* [Exercise details]:
Images are to be excluded, and the rest of the data repeated exactly.

** Material for this exercise follows **

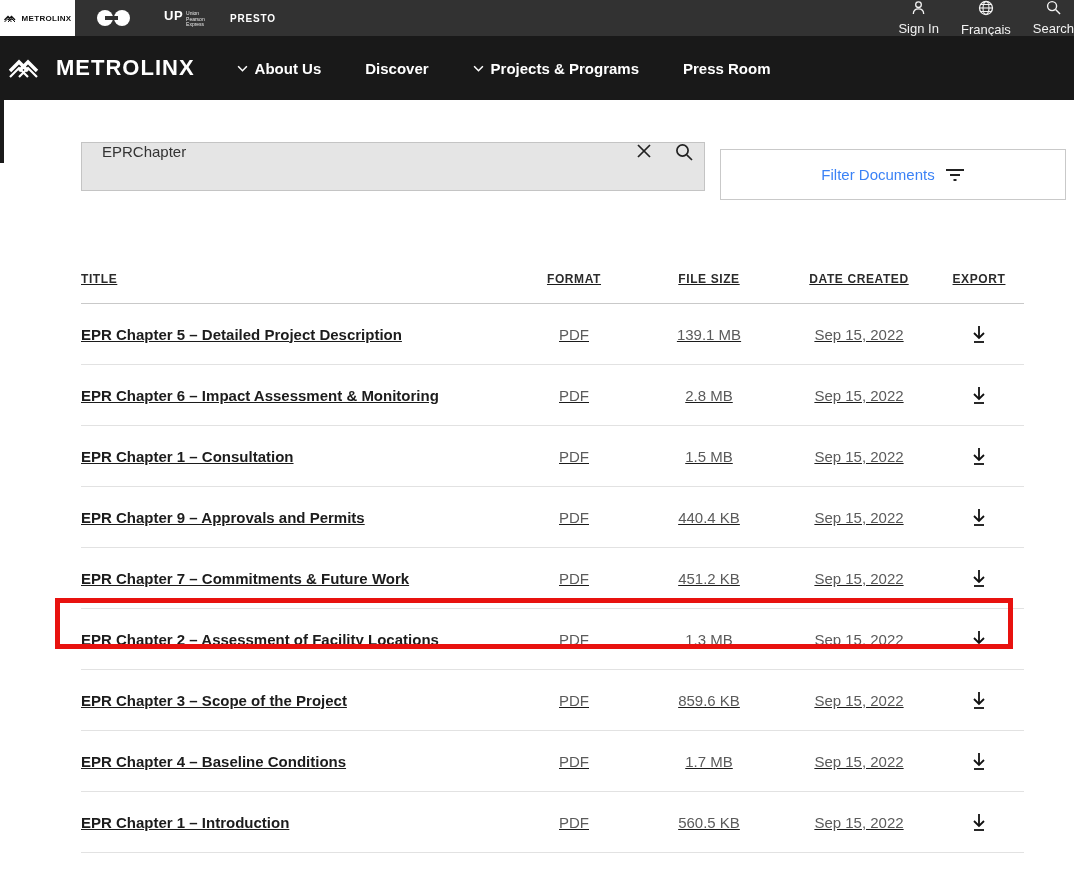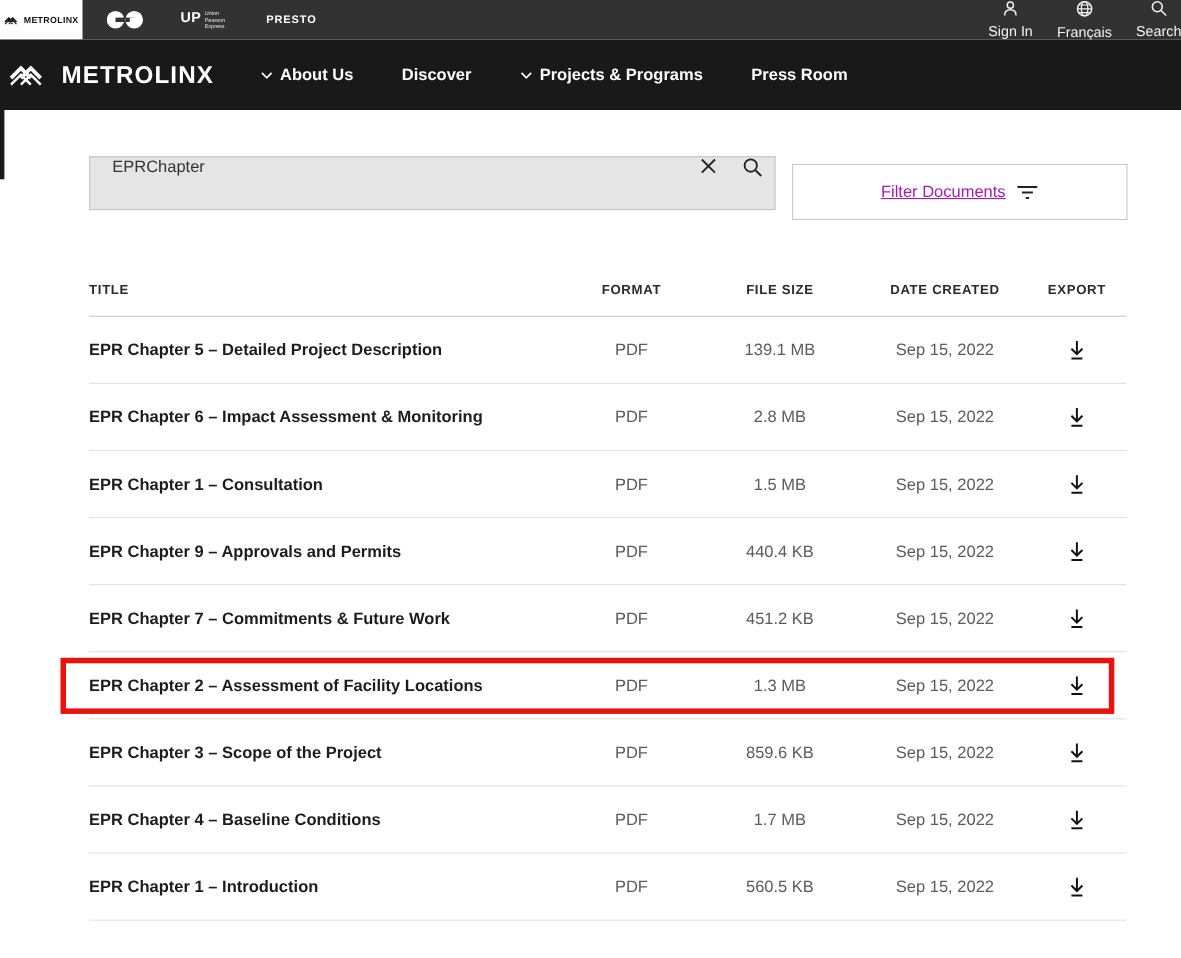--- a/index.html
+++ b/index.html
@@ -25,7 +25,7 @@
   .brand-up { margin-left:33px; display:flex; align-items:flex-start; gap:3px; }
   .brand-up .up-word { font-size:13px; font-weight:bold; letter-spacing:.5px; }
   .brand-up .up-sub { font-size:5px; line-height:1.15; width:26px; color:#e8e8e8; padding-top:3px; }
-  .brand-presto { margin-left:30px; font-size:10px; font-weight:bold; letter-spacing:.8px; }
+  .brand-presto { margin-left:18px; font-size:10px; font-weight:bold; letter-spacing:.8px; }
   .topbar-right {
     margin-left:auto; display:flex; align-items:center; gap:22px;
     color:#f2f2f2; font-size:13px; white-space:nowrap;

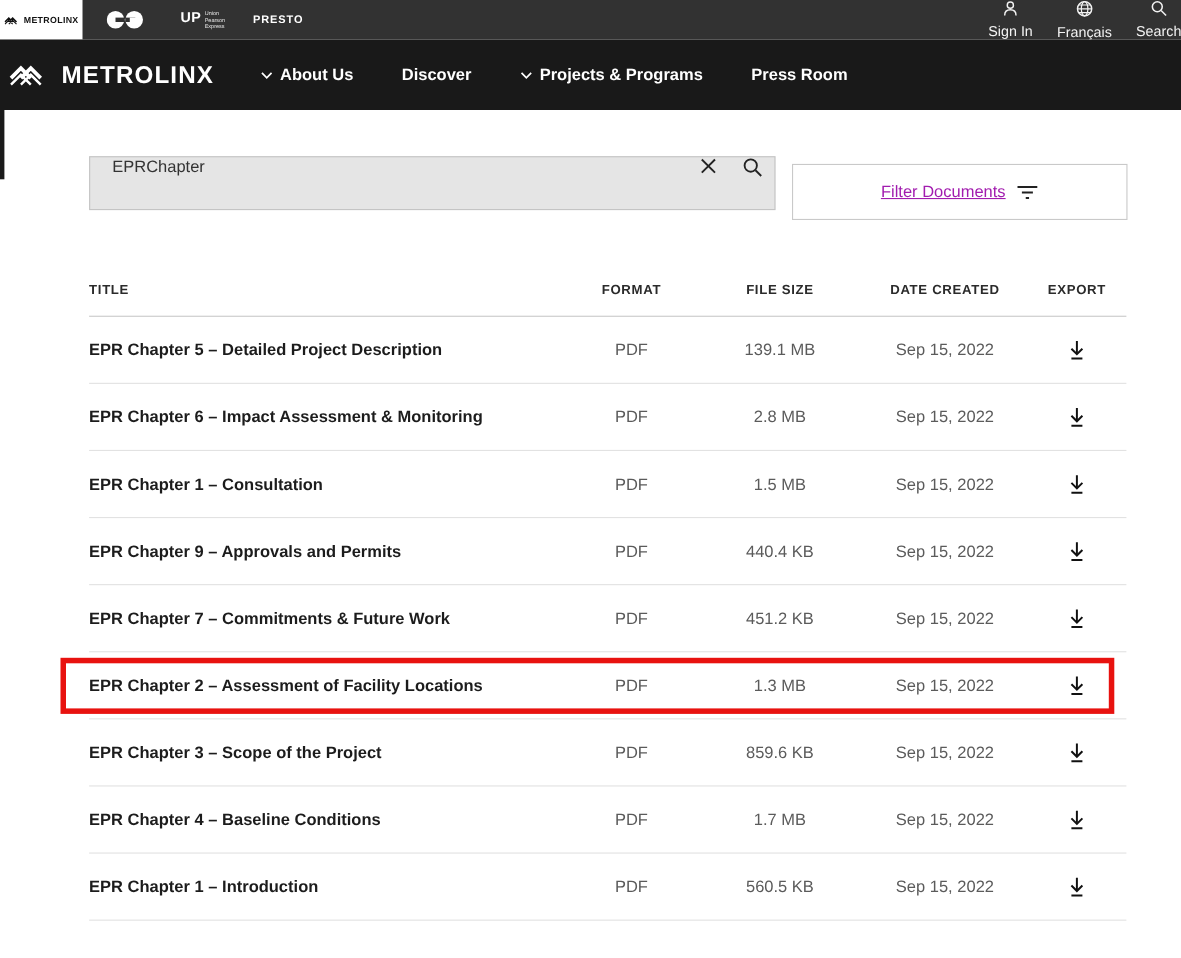--- a/index.html
+++ b/index.html
@@ -57,9 +57,9 @@
   }
   .search-box .icon-btn { width:40px; display:flex; justify-content:center; cursor:pointer; }
   .filter-btn {
-    position:absolute; left:720px; top:149px; width:305px; height:51px;
+    position:absolute; left:720px; top:149px; width:346px; height:51px;
     border:1px solid #c9c9c9; background:#fff; display:flex; align-items:center;
-    justify-content:center; gap:10px; font-size:15px; color:#a21caf; cursor:pointer;text-decoration:underline;
+    justify-content:center; gap:10px; font-size:15px; color:#3b82f6; cursor:pointer;
   }
 
   

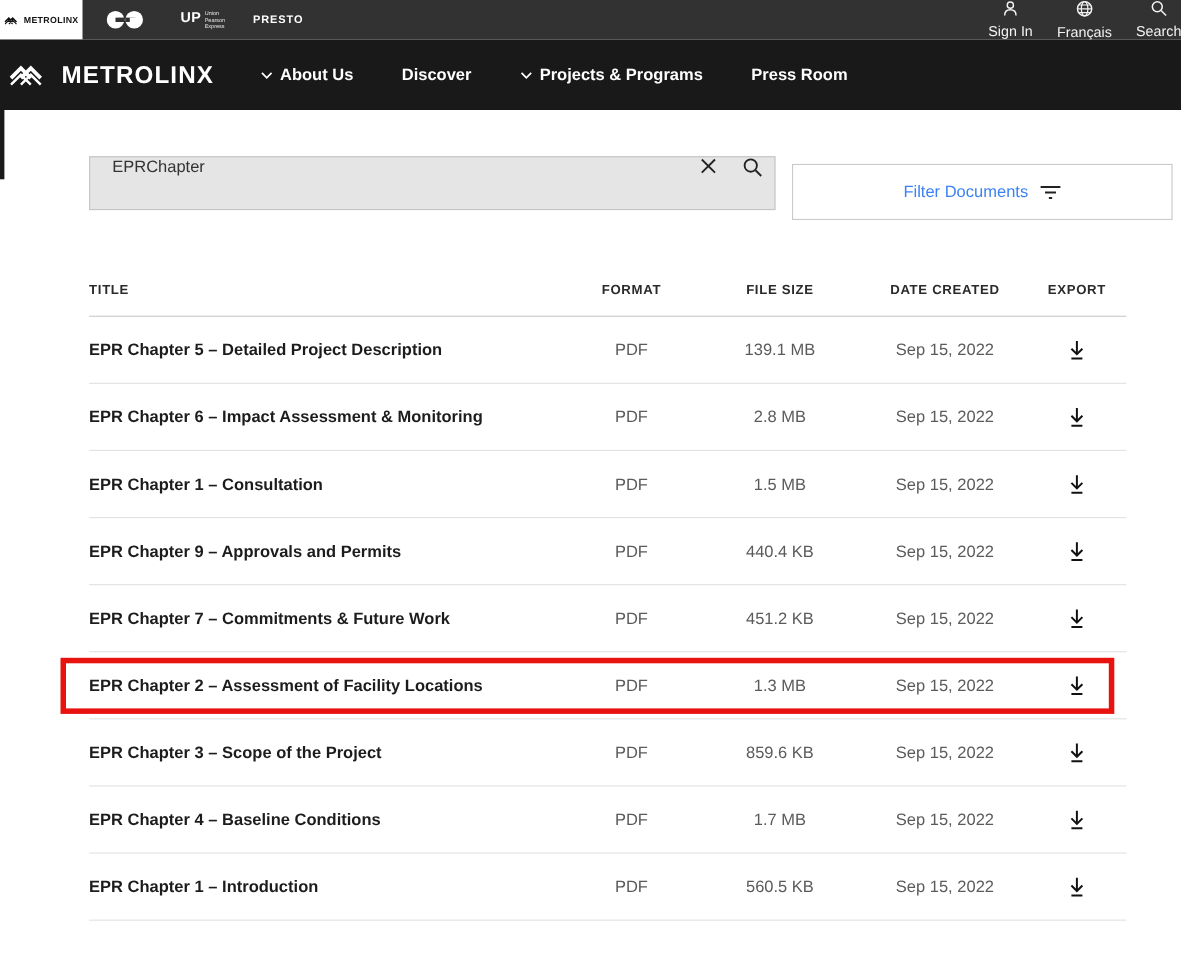--- a/index.html
+++ b/index.html
@@ -63,7 +63,7 @@
   }
 
   
-  .doc-table { position:absolute; left:81px; top:238px; width:943px; }
+  .doc-table { position:absolute; left:81px; top:254px; width:943px;text-decoration:underline; }
   .t-head {
     display:grid; grid-template-columns:433px 120px 150px 150px 90px;
     align-items:center; height:50px; border-bottom:1px solid #c9c9c9;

** End of Material for this exercise **

* [Problem solution]:
--- a/index.html
+++ b/index.html
@@ -25,7 +25,7 @@
   .brand-up { margin-left:33px; display:flex; align-items:flex-start; gap:3px; }
   .brand-up .up-word { font-size:13px; font-weight:bold; letter-spacing:.5px; }
   .brand-up .up-sub { font-size:5px; line-height:1.15; width:26px; color:#e8e8e8; padding-top:3px; }
-  .brand-presto { margin-left:30px; font-size:10px; font-weight:bold; letter-spacing:.8px; }
+  .brand-presto { margin-left:18px; font-size:10px; font-weight:bold; letter-spacing:.8px; }
   .topbar-right {
     margin-left:auto; display:flex; align-items:center; gap:22px;
     color:#f2f2f2; font-size:13px; white-space:nowrap;

--- a/index.html
+++ b/index.html
@@ -57,9 +57,9 @@
   }
   .search-box .icon-btn { width:40px; display:flex; justify-content:center; cursor:pointer; }
   .filter-btn {
-    position:absolute; left:720px; top:149px; width:305px; height:51px;
+    position:absolute; left:720px; top:149px; width:346px; height:51px;
     border:1px solid #c9c9c9; background:#fff; display:flex; align-items:center;
-    justify-content:center; gap:10px; font-size:15px; color:#a21caf; cursor:pointer;text-decoration:underline;
+    justify-content:center; gap:10px; font-size:15px; color:#3b82f6; cursor:pointer;
   }
 
   

--- a/index.html
+++ b/index.html
@@ -63,7 +63,7 @@
   }
 
   
-  .doc-table { position:absolute; left:81px; top:238px; width:943px; }
+  .doc-table { position:absolute; left:81px; top:254px; width:943px;text-decoration:underline; }
   .t-head {
     display:grid; grid-template-columns:433px 120px 150px 150px 90px;
     align-items:center; height:50px; border-bottom:1px solid #c9c9c9;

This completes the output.